Al leer este Evangelio, a simple vista nos podría parecer que Jesús rechaza a su madre y a sus hermanos, es decir, a sus parientes, pero si profundizamos más nos daremos cuenta de que es todo lo contrario, más bien es una alabanza a su madre, pues anteriormente Lucas nos apuntaba que María guardaba y meditaba la Palabra en su corazón. Así que, María más bien es modelo y un referente para nosotros, pues ella es la que escucha y pone por obra la Palabra de Dios: “He aquí la esclava del Señor”. María está totalmente abierta a la Palabra con una total fidelidad a ella, que no es otra cosa que aceptar y hacer la voluntad de Dios.

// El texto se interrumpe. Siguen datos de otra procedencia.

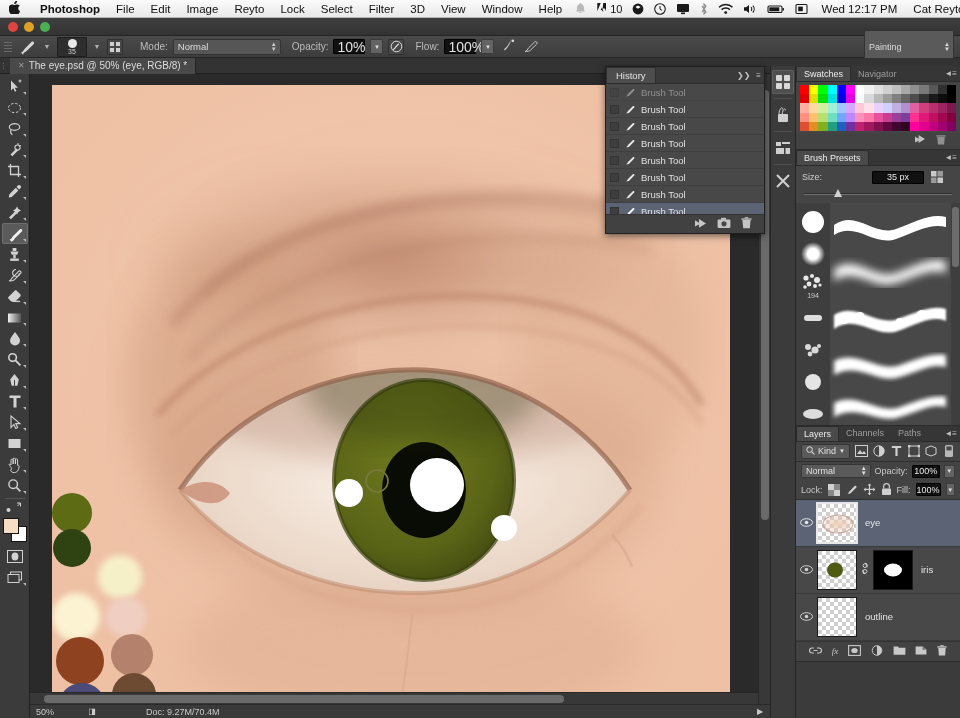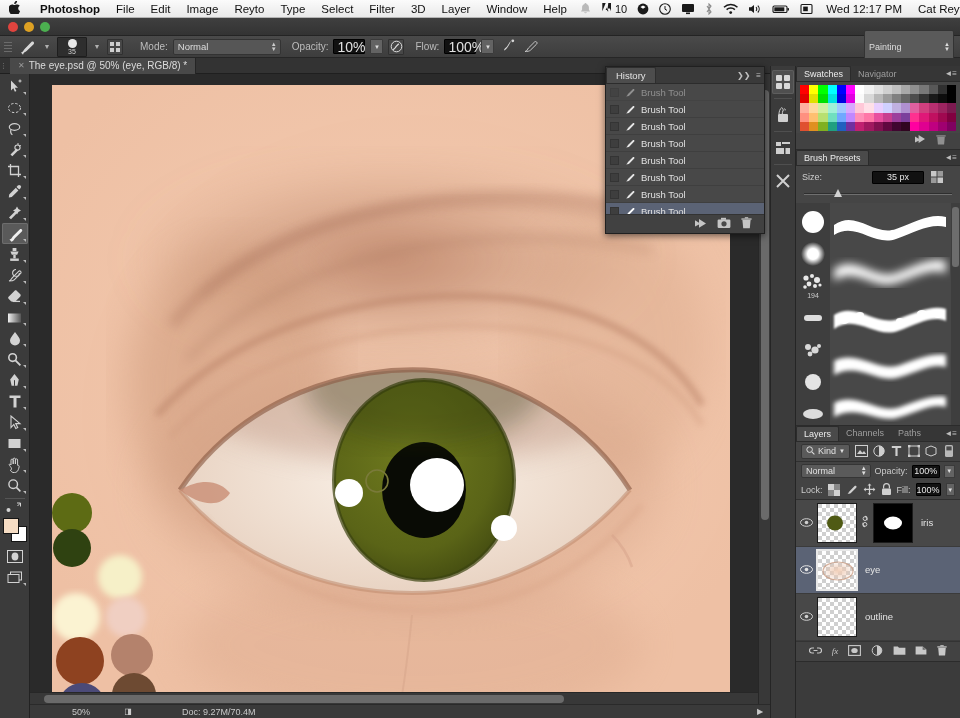--- a/index.html
+++ b/index.html
@@ -150,21 +150,21 @@
     position:absolute; left:0; bottom:14px; height:12px; width:728px; background:#383838;
     border-top:1px solid #272727;
   }
   .hscroll .thumb { position:absolute; top:2px; left:14px; width:520px; height:8px;
     background:#6a6a6a; border-radius:4px; }
   .statusbar {
     position:absolute; left:0; bottom:0; width:740px; height:14px;
     background:#3a3a3a; display:flex; align-items:center; font-size:9px; color:#c8c8c8;
     border-top:1px solid #2a2a2a;
   }
-  .statusbar .zoom { width:54px; padding-left:6px;margin-left:36px; }
+  .statusbar .zoom { width:54px; padding-left:6px; }
   .statusbar .gbtn { width:16px; text-align:center; color:#ccc; font-size:8px; }
   .statusbar .doc { flex:1; padding-left:46px; }
   .statusbar .pl { width:20px; text-align:center; font-size:8px; }
 
   
   .history {
     position:absolute; left:605px; top:66px; width:160px; height:168px;
     background:#434343; border:1px solid #202020; box-shadow:0 2px 7px rgba(0,0,0,.55);
   }
   .hist-tabs { height:17px; background:#3a3a3a; display:flex; align-items:flex-end;
@@ -285,25 +285,25 @@
     <span class="apple">
       <svg width="11" height="13" viewBox="0 0 11 13">
           <path fill="#1a1a1a" d="M7.4 1.9c.5-.6.8-1.4.7-2.2-.7 0-1.6.5-2.1 1.1-.5.5-.9 1.4-.7 2.2.8.1 1.6-.4 2.1-1.1zM8.1 3.4c-1.2-.1-2.2.7-2.7.7-.6 0-1.4-.6-2.3-.6-1.2 0-2.3.7-2.9 1.8-1.2 2.1-.3 5.3.9 7 .6.9 1.3 1.8 2.2 1.8.9 0 1.2-.6 2.3-.6 1 0 1.3.6 2.3.5 1 0 1.6-.9 2.2-1.8.7-1 .9-2 1-2.1-.1 0-1.9-.7-1.9-2.8 0-1.7 1.4-2.5 1.5-2.6-.8-1.2-2.1-1.3-2.6-1.3z"></path>
         </svg>
     </span>
     <span class="mi bold">Photoshop</span>
     <span class="mi">File</span>
     <span class="mi">Edit</span>
     <span class="mi">Image</span>
     <span class="mi">Reyto</span>
-    <span class="mi">Type</span>
+    <span class="mi">Lock</span>
     <span class="mi">Select</span>
     <span class="mi">Filter</span>
     <span class="mi">3D</span>
-    <span class="mi">Layer</span>
+    <span class="mi">View</span>
     <span class="mi">Window</span>
     <span class="mi">Help</span>
     <span class="spacer"></span>
     <span class="si">
       <svg width="11" height="12" viewBox="0 0 11 12">
           <path fill="#b9b9b9" d="M5.5 0a1 1 0 00-1 1c-1.4.4-2.4 1.7-2.4 3.2v2.3L1 8.4h9L8.9 6.5V4.2c0-1.5-1-2.8-2.4-3.2a1 1 0 00-1-1zM4 9.2a1.6 1.6 0 003 0z"></path>
         </svg>
     </span>
     <span class="si">
       <svg width="12" height="12" viewBox="0 0 12 12">
@@ -1181,20 +1181,42 @@
               <path d="M2.6 5.4V3.6a2.9 2.9 0 015.8 0v1.8" fill="none" stroke="#d0d0d0" stroke-width="1.2"></path>
               <rect x="1" y="5.4" width="9" height="6.6" rx="1" fill="#d0d0d0"></rect>
             </svg>
         </span>
         <span class="ly-lbl" style="margin-left:auto;">Fill:</span>
         <span class="ly-val">100%</span>
         <span class="ly-step">▼</span>
       </div>
       <div class="ly-list">
 
+        <div class="lrow sel">
+          <span class="eye">
+            <svg width="13" height="9" viewBox="0 0 13 9">
+                <ellipse cx="6.5" cy="4.5" rx="6" ry="3.8" fill="none" stroke="#e4e4e4" stroke-width="1"></ellipse>
+                <circle cx="6.5" cy="4.5" r="1.8" fill="#e4e4e4"></circle>
+              </svg>
+          </span>
+          <span class="lthumb selb">
+            <svg width="40" height="40" viewBox="0 0 40 40">
+                <defs>
+                  <radialGradient id="eyt">
+                    <stop offset="0%" stop-color="#f3d2bc"></stop>
+                    <stop offset="100%" stop-color="#e8bda4" stop-opacity=".1"></stop>
+                  </radialGradient>
+                </defs>
+                <ellipse cx="20" cy="20" rx="15" ry="9" fill="url(#eyt)"></ellipse>
+                <ellipse cx="20" cy="20" rx="15" ry="9" fill="none" stroke="#c89478" stroke-width="1.2" opacity=".7"></ellipse>
+              </svg>
+          </span>
+          <span class="lname">eye</span>
+        </div>
+
         <div class="lrow">
           <span class="eye">
             <svg width="13" height="9" viewBox="0 0 13 9">
                 <ellipse cx="6.5" cy="4.5" rx="6" ry="3.8" fill="none" stroke="#cfcfcf" stroke-width="1"></ellipse>
                 <circle cx="6.5" cy="4.5" r="1.8" fill="#cfcfcf"></circle>
               </svg>
           </span>
           <span class="lthumb">
             <svg width="40" height="40" viewBox="0 0 40 40">
                 <ellipse cx="17" cy="19" rx="8" ry="7.5" fill="#4f5a14"></ellipse>
@@ -1208,42 +1230,20 @@
               </svg>
           </span>
           <span class="lmask">
             <svg width="38" height="38" viewBox="0 0 38 38">
                 <ellipse cx="19" cy="19" rx="9" ry="6.5" fill="#fff"></ellipse>
               </svg>
           </span>
           <span class="lname">iris</span>
         </div>
 
-        <div class="lrow sel">
-          <span class="eye">
-            <svg width="13" height="9" viewBox="0 0 13 9">
-                <ellipse cx="6.5" cy="4.5" rx="6" ry="3.8" fill="none" stroke="#e4e4e4" stroke-width="1"></ellipse>
-                <circle cx="6.5" cy="4.5" r="1.8" fill="#e4e4e4"></circle>
-              </svg>
-          </span>
-          <span class="lthumb selb">
-            <svg width="40" height="40" viewBox="0 0 40 40">
-                <defs>
-                  <radialGradient id="eyt">
-                    <stop offset="0%" stop-color="#f3d2bc"></stop>
-                    <stop offset="100%" stop-color="#e8bda4" stop-opacity=".1"></stop>
-                  </radialGradient>
-                </defs>
-                <ellipse cx="20" cy="20" rx="15" ry="9" fill="url(#eyt)"></ellipse>
-                <ellipse cx="20" cy="20" rx="15" ry="9" fill="none" stroke="#c89478" stroke-width="1.2" opacity=".7"></ellipse>
-              </svg>
-          </span>
-          <span class="lname">eye</span>
-        </div>
-
         <div class="lrow">
           <span class="eye">
             <svg width="13" height="9" viewBox="0 0 13 9">
                 <ellipse cx="6.5" cy="4.5" rx="6" ry="3.8" fill="none" stroke="#cfcfcf" stroke-width="1"></ellipse>
                 <circle cx="6.5" cy="4.5" r="1.8" fill="#cfcfcf"></circle>
               </svg>
           </span>
           <span class="lthumb"></span>
           <span class="lname">outline</span>
         </div>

Jesús quiere dejar muy claro que su verdadera familia son los que acogen el Reino de Dios, los vínculos de la sangre ya no cuentan, sino que son los vínculos de la fe los que nos hacen estar en comunión con Jesucristo y con Dios. Para estar en comunión con Jesús y entrar en el proyecto de Dios hacen falta dos cosas: la primera escuchar la Palabra, es decir, abrirse a la gracia y la segunda cumplir esa Palabra haciéndola parte de nuestra existencia, mostrando nuestras buenas obras.
¡Dichosos los que escuchan la Palabra de Dios y la cumplen! Señor, que siempre haga lo que Tú quieres y quiera lo que Tú haces.